Es sah aus wie Gold, fühlte sich an wie Gold, bestand auch einen ersten Test. Doch die kleinen glänzenden Plättchen, die der 40-Jährige zu einem Juwelier brachte, erwiesen sich später doch als wertlos. Jetzt sollte sich der Verkäufer als Betrüger vor dem Amtsgericht verantworten, erschien aber nicht.

Im November 2012 war der Angeklagte in das Schmuckgeschäft in Pempelfort gekommen, hatte seine Handvoll Miniplättchen präsentiert. Ein angebliches Echtheitszertifikat konnte er ebenfalls vorlegen. Es sollte sich um Zahngold handeln, 86 Prozent reines Gold enthalten. 47,60 Gramm wog der vermeintliche Schatz. Nachdem er noch einen Test bestand, zahlte der Juwelier 1360 Euro.

Erfolglose Rückforderung

Als er das angebliche Gold jedoch weiterverkaufen wollte, unterzog dieser Käufer die Plättchen einer weiteren Prüfung und stellte fest: Die kleinen Stückchen enthielten gar kein Gold.

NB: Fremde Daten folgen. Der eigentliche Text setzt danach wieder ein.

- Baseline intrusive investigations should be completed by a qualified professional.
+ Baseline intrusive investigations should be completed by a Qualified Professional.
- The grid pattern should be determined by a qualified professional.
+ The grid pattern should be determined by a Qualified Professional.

Der frustrierte Juwelier schrieb an den Verkäufer, es handele sich sicher um ein Versehen. Er wolle das Geld zurück. Doch das blieb erwartungsgemäß ohne Erfolg. Also erstattete der Schmuckhändler Anzeige.

Gestern wollte das Amtsgericht verhandeln, doch der Angeklagte blieb ohne Entschuldigung weg. Daraufhin erließ das Gericht einen Strafbefehl. Da der Verkäufer bereits eine lange Liste von Vorstrafen vorzuweisen hat, wurde ein Bewährungsstrafe von acht Monaten verhängt. Der Angeklagte kann dagegen noch Einspruch einlegen, dann kommt es doch noch zu einem Prozess.